I couldn’t help but think that a lot of the concert reminded me of worship. It was exhilarating to join our voices with 73,000 other people in singing some of these songs that we know by heart, just like it’s such a joy to belt out beloved hymns and songs with a gathered congregation in worship. He also led us all in a call-and-response participation that reminded me of times when we’ve asked one side of the sanctuary to read the bold print of a responsive reading and the other side to read the light print. He engaged us and made us feel a part of the concert.
The concert did what I believe good worship does. It made me feel something; it made me think something; and it made me do something.
For example, I had already known that his song “Eyes Closed” was about his grief over the loss of a dear friend last year, and he mentioned that when he introduced the song. And I had listened to that song dozens of times. But there was something about the way he performed it live that night that reached into my heart and touched my own grief at the loss of my mom this spring. I actually got a little choked up during it. It made me feel something.

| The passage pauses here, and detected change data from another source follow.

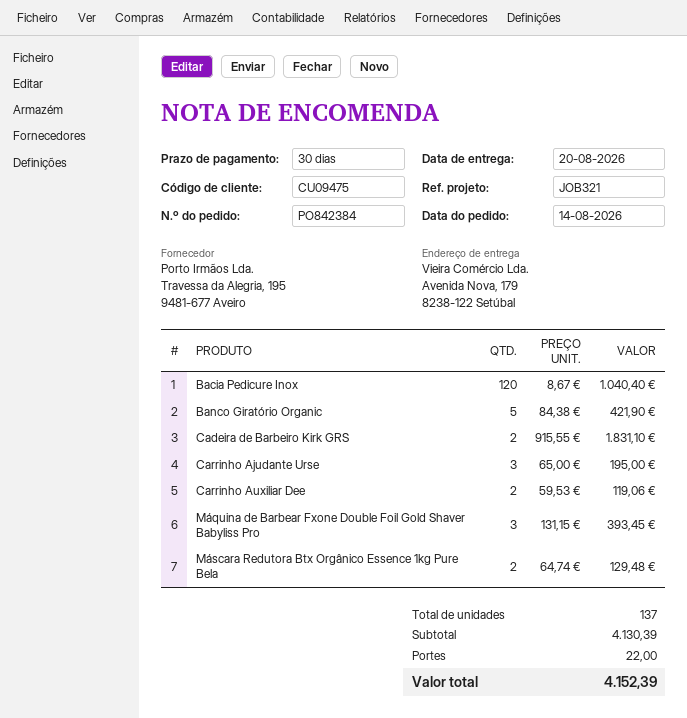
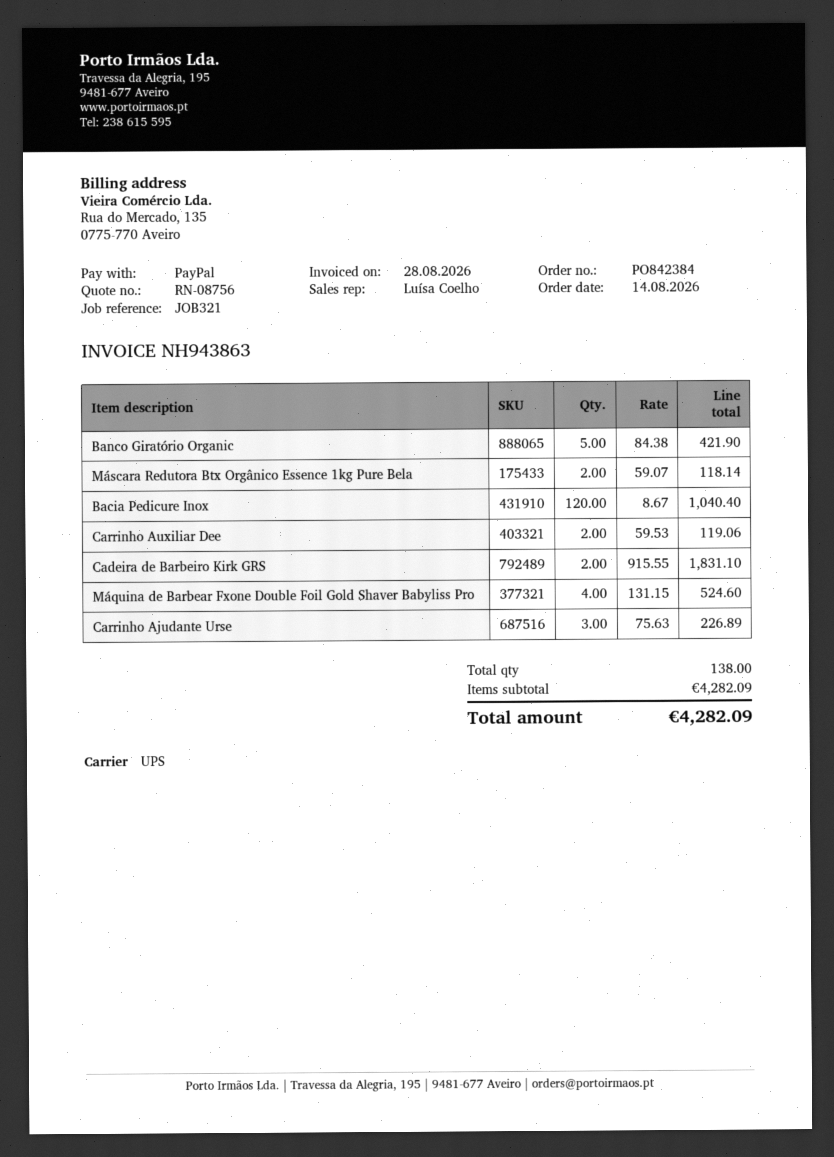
Carrinho Ajudante Urse: 3 x 65.00 = 195.00 -> 3 x 75.63 = 226.89
Máquina de Barbear Fxone Double Foil Gold Shaver Babyliss Pro: 3 x 131.15 = 393.45 -> 4 x 131.15 = 524.60
Máscara Redutora Btx Orgânico Essence 1kg Pure Bela: 2 x 64.74 = 129.48 -> 2 x 59.07 = 118.14
total quantity: 137 -> 138
subtotal: 4130.39 -> 4282.09
shipping: 22.00 -> none
total: 4152.39 -> 4282.09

Later, when he performed “Photograph,” which is really a love song, I heard its lyrics in a new way, inviting us not to romantic love but to a more Christlike love. It was as if Jesus were speaking through the words of this song:
Loving can hurt, loving can hurt sometimes
But it’s the only thing that I know
When it gets hard, you know it can get hard sometimes
But it’s the only thing that makes us feel alive
It made me think of those words in a whole new way.
And the concert also inspired me do something, which is to tell you about it here!
That’s also what good worship does. It makes us feel something. It makes us think something. And ultimately it invites us to do something, something new or different, and which may be nothing more complicated than to simply tell someone else about it.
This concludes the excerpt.